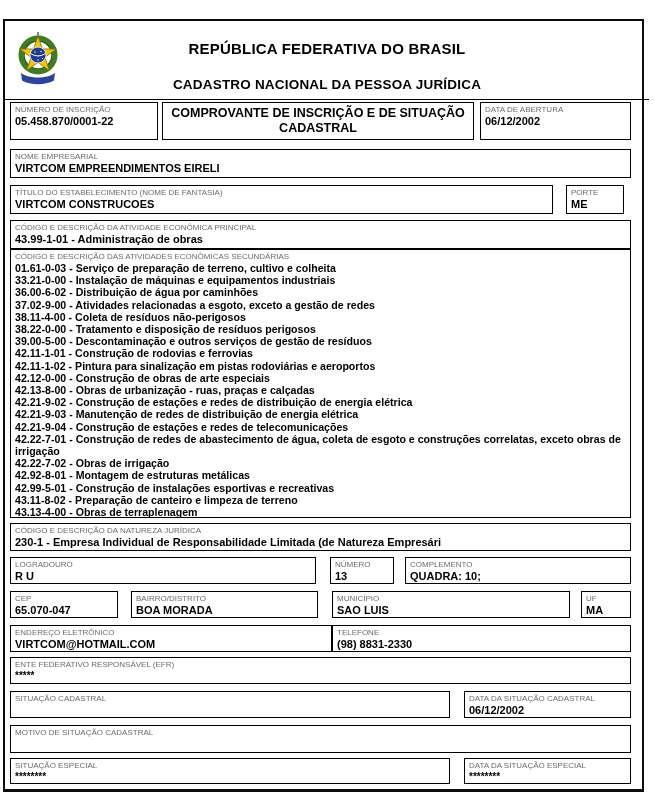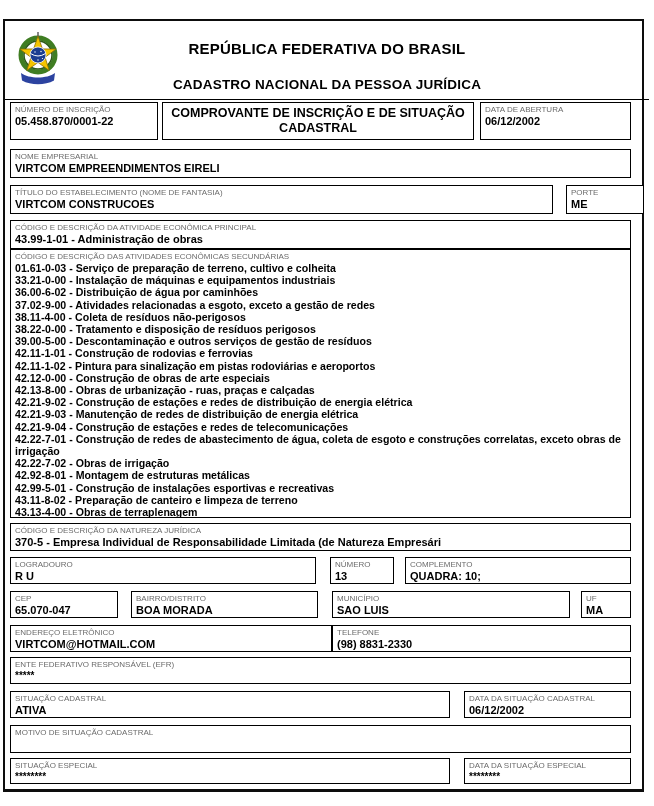--- a/index.html
+++ b/index.html
@@ -77,7 +77,7 @@
     <div class="lbl">TÍTULO DO ESTABELECIMENTO (NOME DE FANTASIA)</div>
     <div class="val">VIRTCOM CONSTRUCOES</div>
   </div>
-  <div class="fbox" style="left:566px;top:185px;width:78px;height:29px">
+  <div class="fbox" style="left:566px;top:185px;width:58px;height:29px">
     <div class="lbl">PORTE</div>
     <div class="val">ME</div>
   </div>

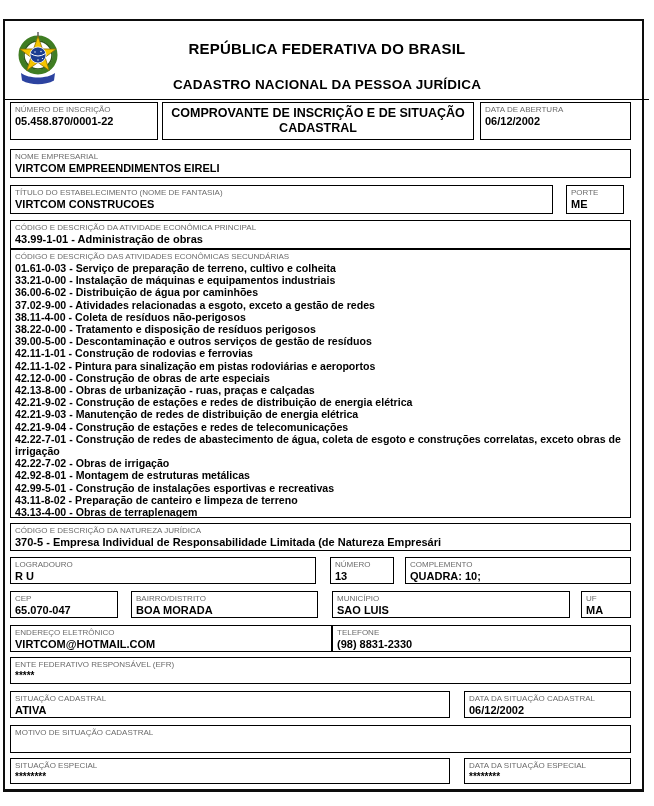--- a/index.html
+++ b/index.html
@@ -115,7 +115,7 @@
 
   <div class="fbox" style="left:10px;top:523px;width:621px;height:28px">
     <div class="lbl">CÓDIGO E DESCRIÇÃO DA NATUREZA JURÍDICA</div>
-    <div class="val">370-5 - Empresa Individual de Responsabilidade Limitada (de Natureza Empresári</div>
+    <div class="val">230-1 - Empresa Individual de Responsabilidade Limitada (de Natureza Empresári</div>
   </div>
 
   <div class="fbox" style="left:10px;top:557px;width:306px;height:27px">

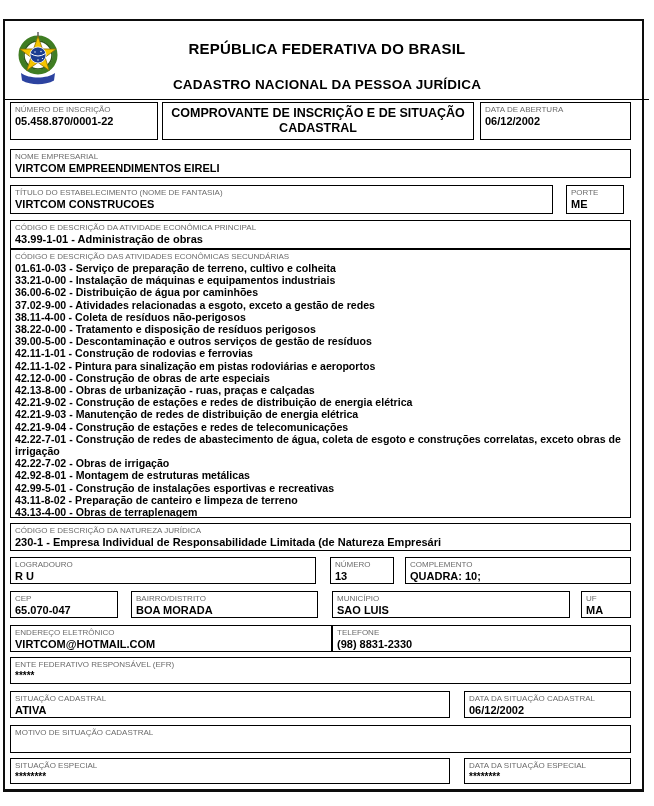--- a/index.html
+++ b/index.html
@@ -164,7 +164,6 @@
 
   <div class="fbox" style="left:10px;top:691px;width:440px;height:27px">
     <div class="lbl">SITUAÇÃO CADASTRAL</div>
-    <div class="val">ATIVA</div>
   </div>
   <div class="fbox" style="left:464px;top:691px;width:167px;height:27px">
     <div class="lbl">DATA DA SITUAÇÃO CADASTRAL</div>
- - - - - - -
> _Prompt_:
Transcribe all of the data above verbatim but omit every picture.

> _Answer space_:
--- a/index.html
+++ b/index.html
@@ -77,7 +77,7 @@
     <div class="lbl">TÍTULO DO ESTABELECIMENTO (NOME DE FANTASIA)</div>
     <div class="val">VIRTCOM CONSTRUCOES</div>
   </div>
-  <div class="fbox" style="left:566px;top:185px;width:78px;height:29px">
+  <div class="fbox" style="left:566px;top:185px;width:58px;height:29px">
     <div class="lbl">PORTE</div>
     <div class="val">ME</div>
   </div>

--- a/index.html
+++ b/index.html
@@ -115,7 +115,7 @@
 
   <div class="fbox" style="left:10px;top:523px;width:621px;height:28px">
     <div class="lbl">CÓDIGO E DESCRIÇÃO DA NATUREZA JURÍDICA</div>
-    <div class="val">370-5 - Empresa Individual de Responsabilidade Limitada (de Natureza Empresári</div>
+    <div class="val">230-1 - Empresa Individual de Responsabilidade Limitada (de Natureza Empresári</div>
   </div>
 
   <div class="fbox" style="left:10px;top:557px;width:306px;height:27px">

--- a/index.html
+++ b/index.html
@@ -164,7 +164,6 @@
 
   <div class="fbox" style="left:10px;top:691px;width:440px;height:27px">
     <div class="lbl">SITUAÇÃO CADASTRAL</div>
-    <div class="val">ATIVA</div>
   </div>
   <div class="fbox" style="left:464px;top:691px;width:167px;height:27px">
     <div class="lbl">DATA DA SITUAÇÃO CADASTRAL</div>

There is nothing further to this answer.